Mr. Chanda, the pub­lish­ing ex­ec­u­tive, said his in­dus­try, at bot­tom, is meet­ing an ob­vi­ous de­mand from the mar­ket­place. Two weeks af­ter Mr. Obama’s inau­gu­ra­tion, Si­mon & Schus­ter churned out 150,000 copies of “Change Has Come: An Artist Cel­e­brates Our Amer­i­can Spirit,” a slen­der book of blackand-white draw­ings by Kadir Nel­son set to one-line snatches of Mr. Obama’s stump-sea­soned rhetoric.

It’s the na­ture of chil­dren’s book pub­lish­ing to re­act quickly to real-world events, Mr. Nel­son said.

Mr. Chanda said he sus­pects he would have sim­i­larly rush­com­mis­sioned a book on the moon land­ing if he had been in the same po­si­tion in 1969.
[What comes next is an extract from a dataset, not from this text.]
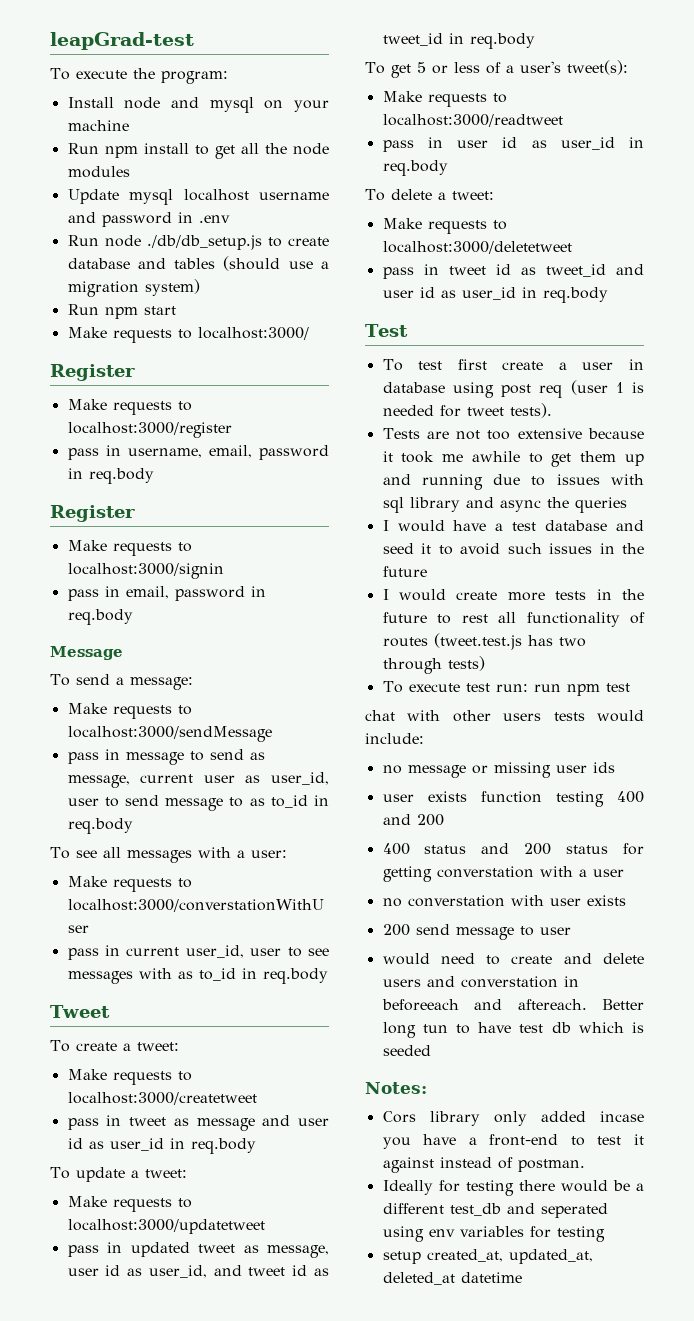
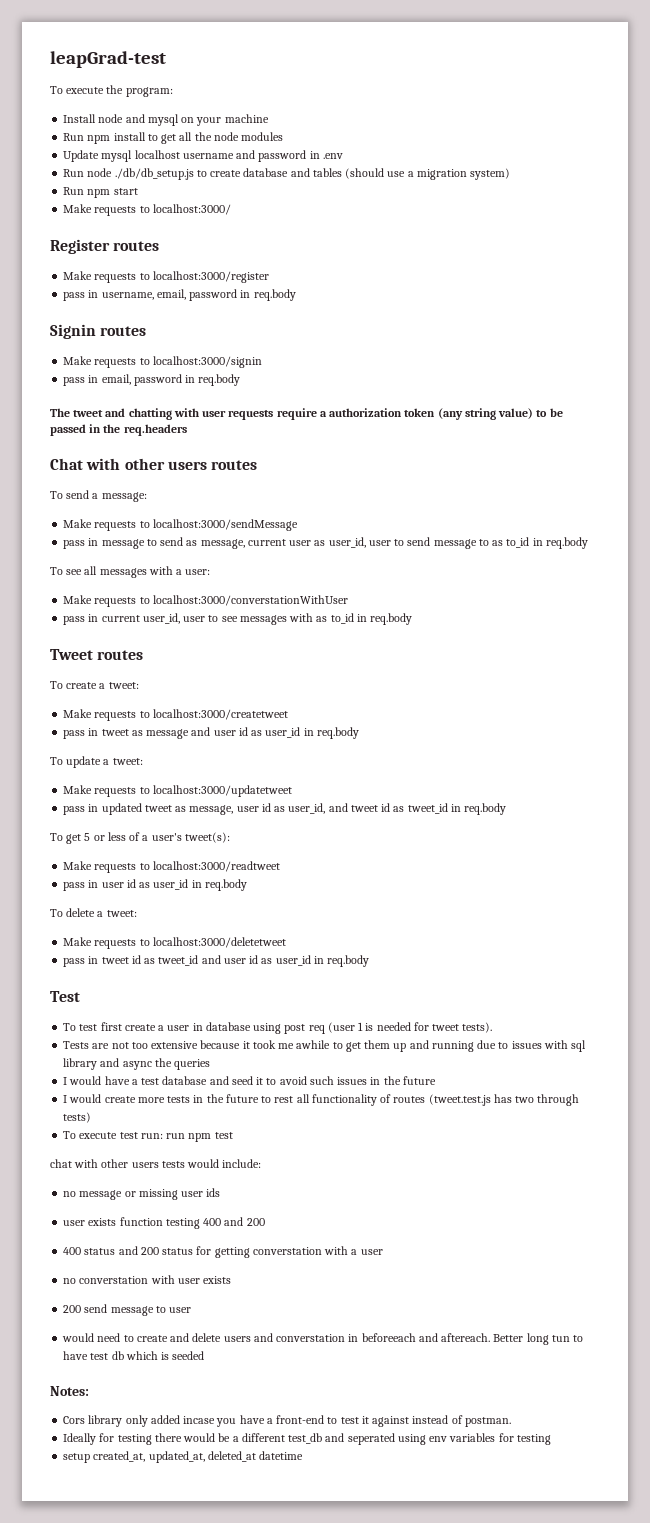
(135, 372) none -> [113,241,160,251] routes
[50,505,135,522] Register -> [50,324,147,339] Signin routes
[50,646,123,660] Message -> [50,408,563,420] [50,424,187,436] [50,458,258,470] The tweet and chatting with user requests require a authorization token (any string value) to be passed in the req.headers // Chat with other users routes
(110, 1011) none -> [97,650,144,660] routes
“Clearly, Obama’s life is in­spir­ing peo­ple,” he said. “That in and of it­self mer­ited do­ing th­ese books. This was some­one that peo­ple were go­ing to read about and tell their kids about it. That’s my job: What do par­ents want to share with their chil­dren?”


Get­ting the kids to look up to him: Pres­i­dent Barack Obama chats with Nick Aiello, 5, at their cour t side seats as the Wash­ing­ton Wizards play the Chicago Bulls at the Ver­i­zon Cen­ter in Wash­ing­ton, D.C. on Feb. 27.